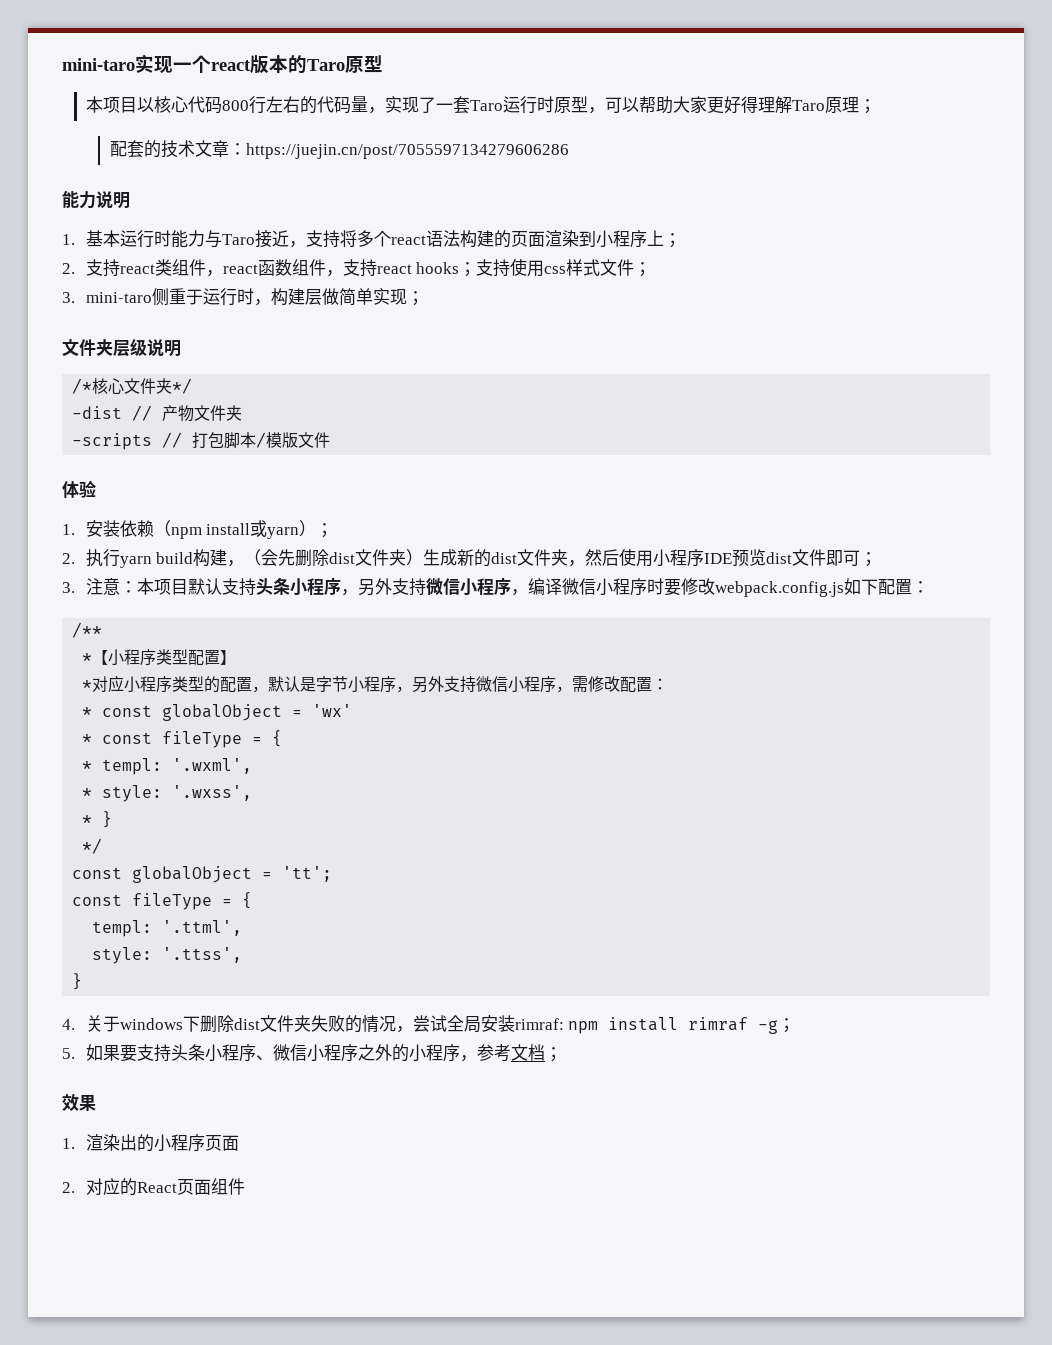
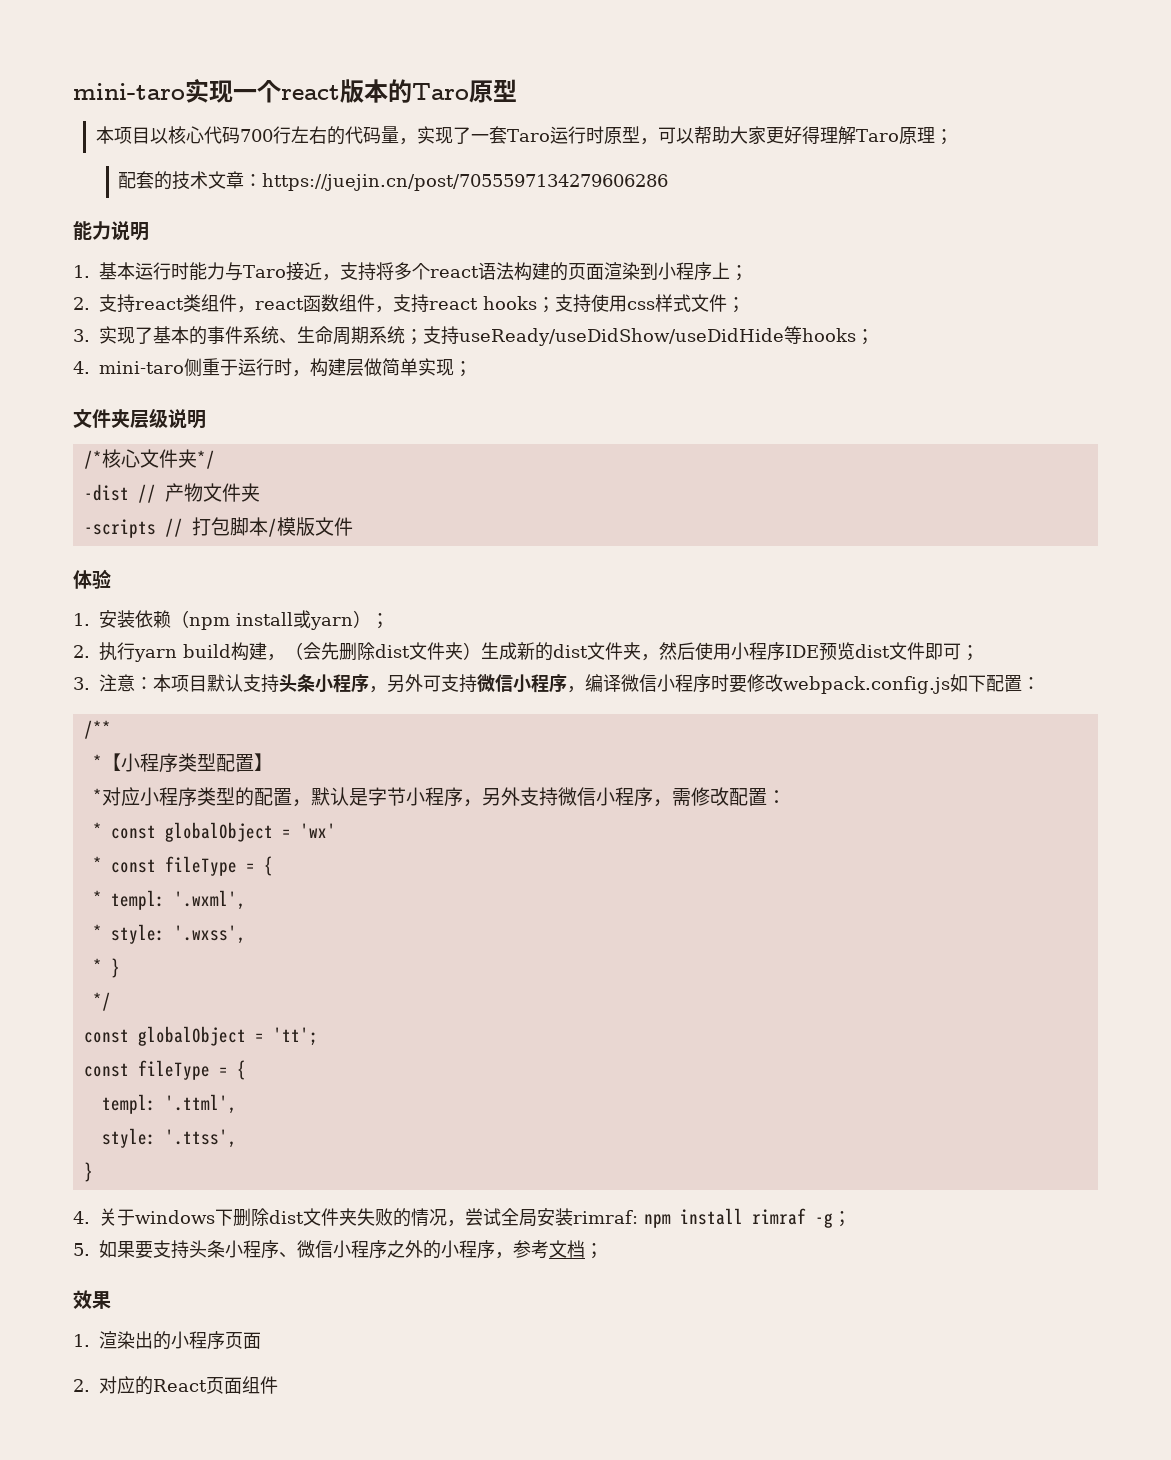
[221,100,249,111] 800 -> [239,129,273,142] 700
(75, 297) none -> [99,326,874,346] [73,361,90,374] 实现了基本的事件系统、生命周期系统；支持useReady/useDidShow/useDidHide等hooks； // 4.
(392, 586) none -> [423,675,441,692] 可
============
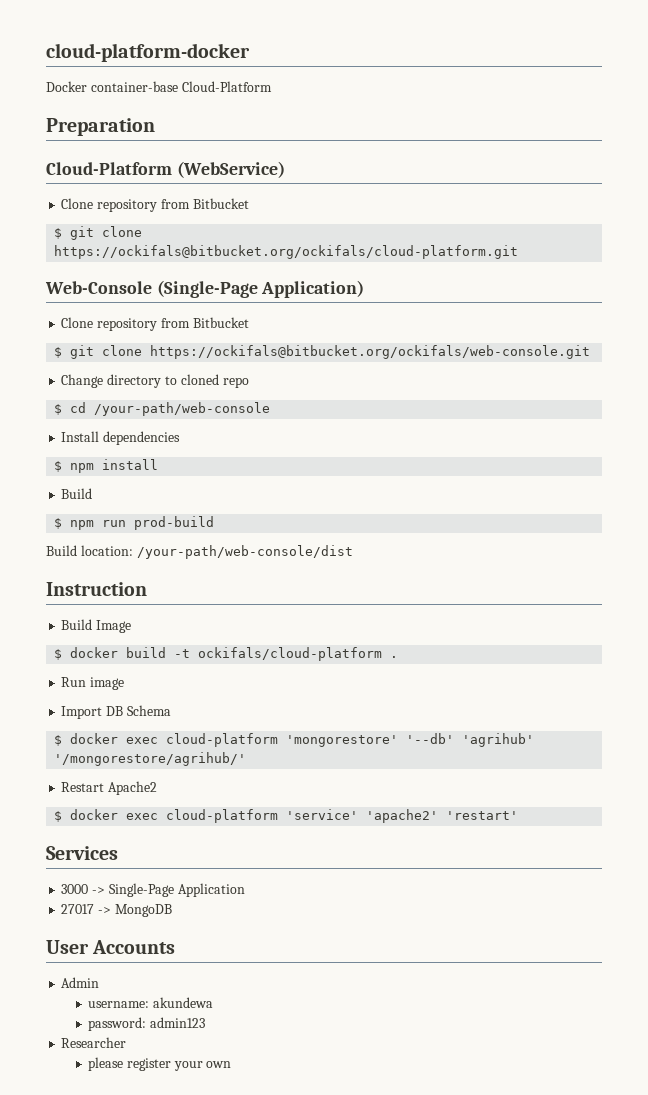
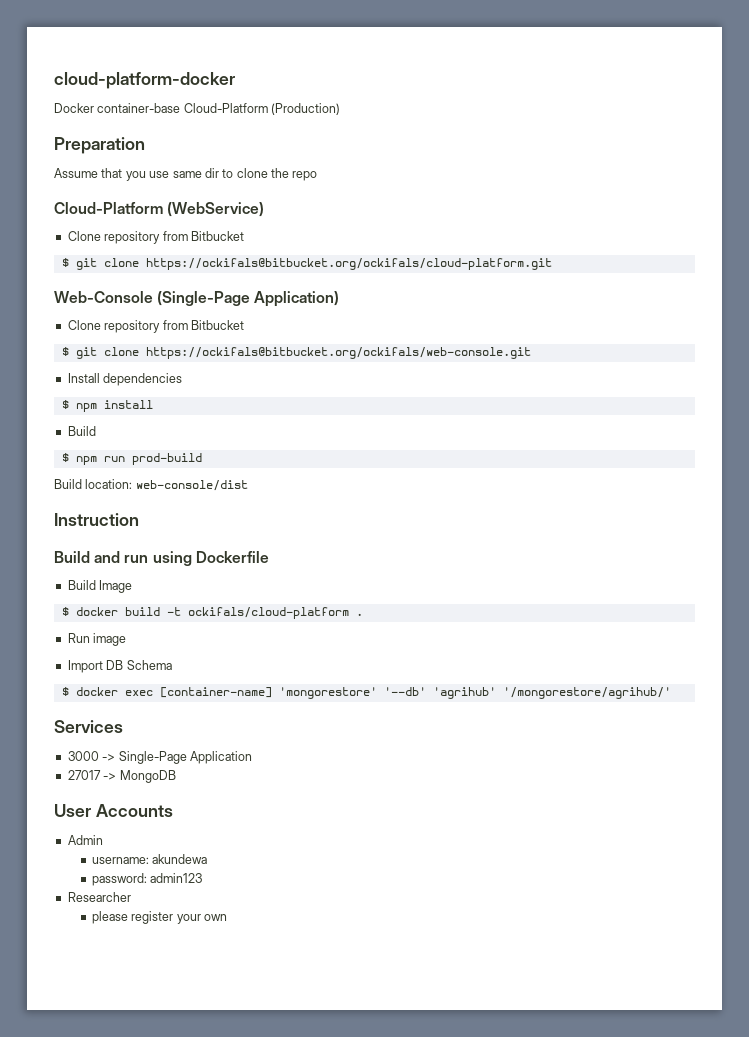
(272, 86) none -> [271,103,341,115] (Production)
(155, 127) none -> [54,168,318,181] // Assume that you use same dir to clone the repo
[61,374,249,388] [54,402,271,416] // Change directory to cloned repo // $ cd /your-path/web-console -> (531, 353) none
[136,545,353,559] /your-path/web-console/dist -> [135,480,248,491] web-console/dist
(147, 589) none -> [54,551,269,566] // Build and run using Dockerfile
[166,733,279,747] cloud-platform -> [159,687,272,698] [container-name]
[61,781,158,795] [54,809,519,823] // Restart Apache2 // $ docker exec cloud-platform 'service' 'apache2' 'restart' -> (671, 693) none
============
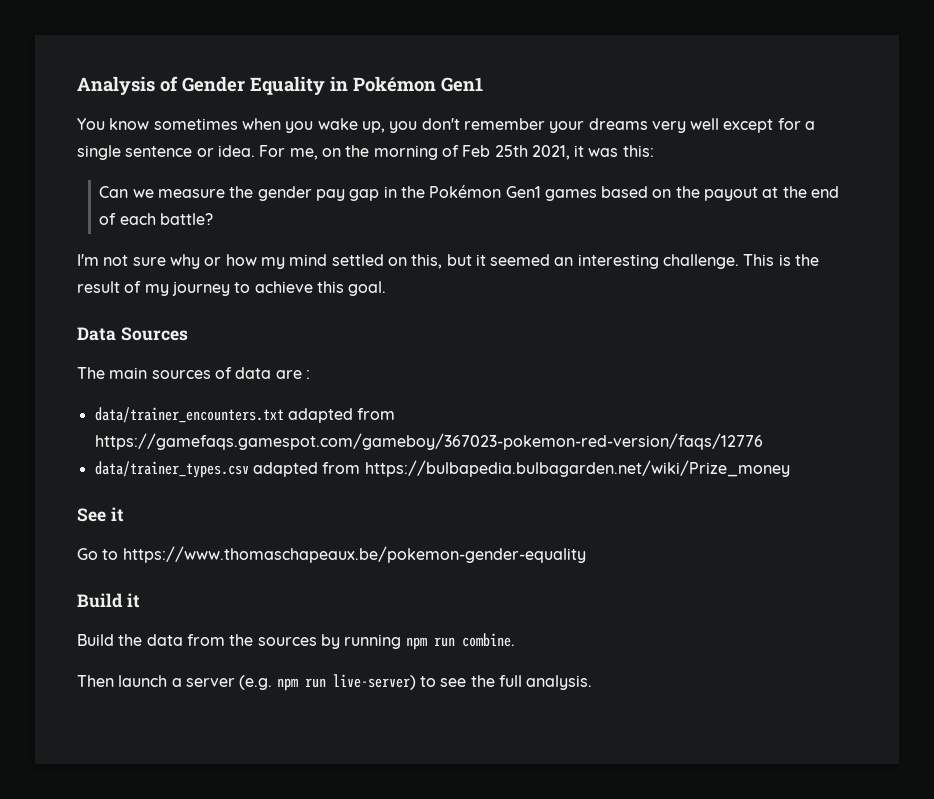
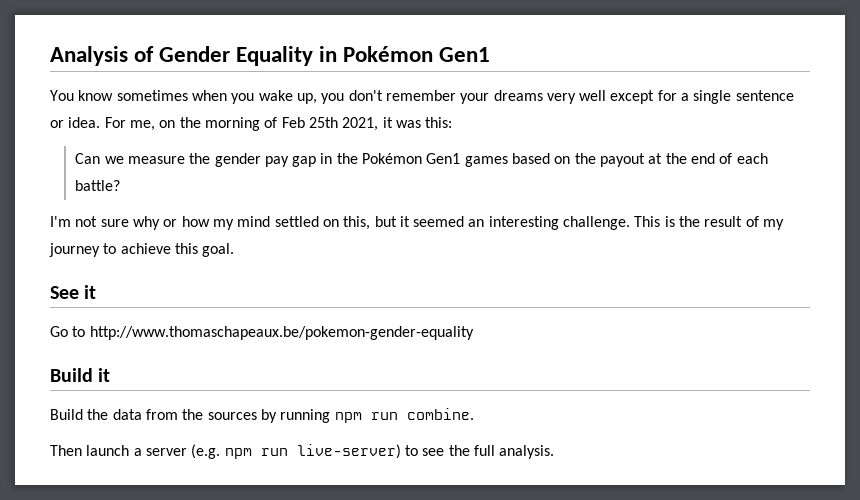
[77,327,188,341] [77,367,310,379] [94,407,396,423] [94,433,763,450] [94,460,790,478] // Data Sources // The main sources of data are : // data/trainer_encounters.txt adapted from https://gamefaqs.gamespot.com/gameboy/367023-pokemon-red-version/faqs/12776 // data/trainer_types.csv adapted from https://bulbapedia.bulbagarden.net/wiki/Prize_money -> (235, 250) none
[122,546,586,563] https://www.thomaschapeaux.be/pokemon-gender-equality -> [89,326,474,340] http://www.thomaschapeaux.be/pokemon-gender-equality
============
• **Task**:
With the line holding "[221,100,249,111] 800 ->" as the first and the line holding "(392, 586) none -> [423,675,441,692] 可" as the last, please transcribe exactly the lines of the material above in that range and nothing else.

• **Problem solution**:
[221,100,249,111] 800 -> [239,129,273,142] 700
(75, 297) none -> [99,326,874,346] [73,361,90,374] 实现了基本的事件系统、生命周期系统；支持useReady/useDidShow/useDidHide等hooks； // 4.
(392, 586) none -> [423,675,441,692] 可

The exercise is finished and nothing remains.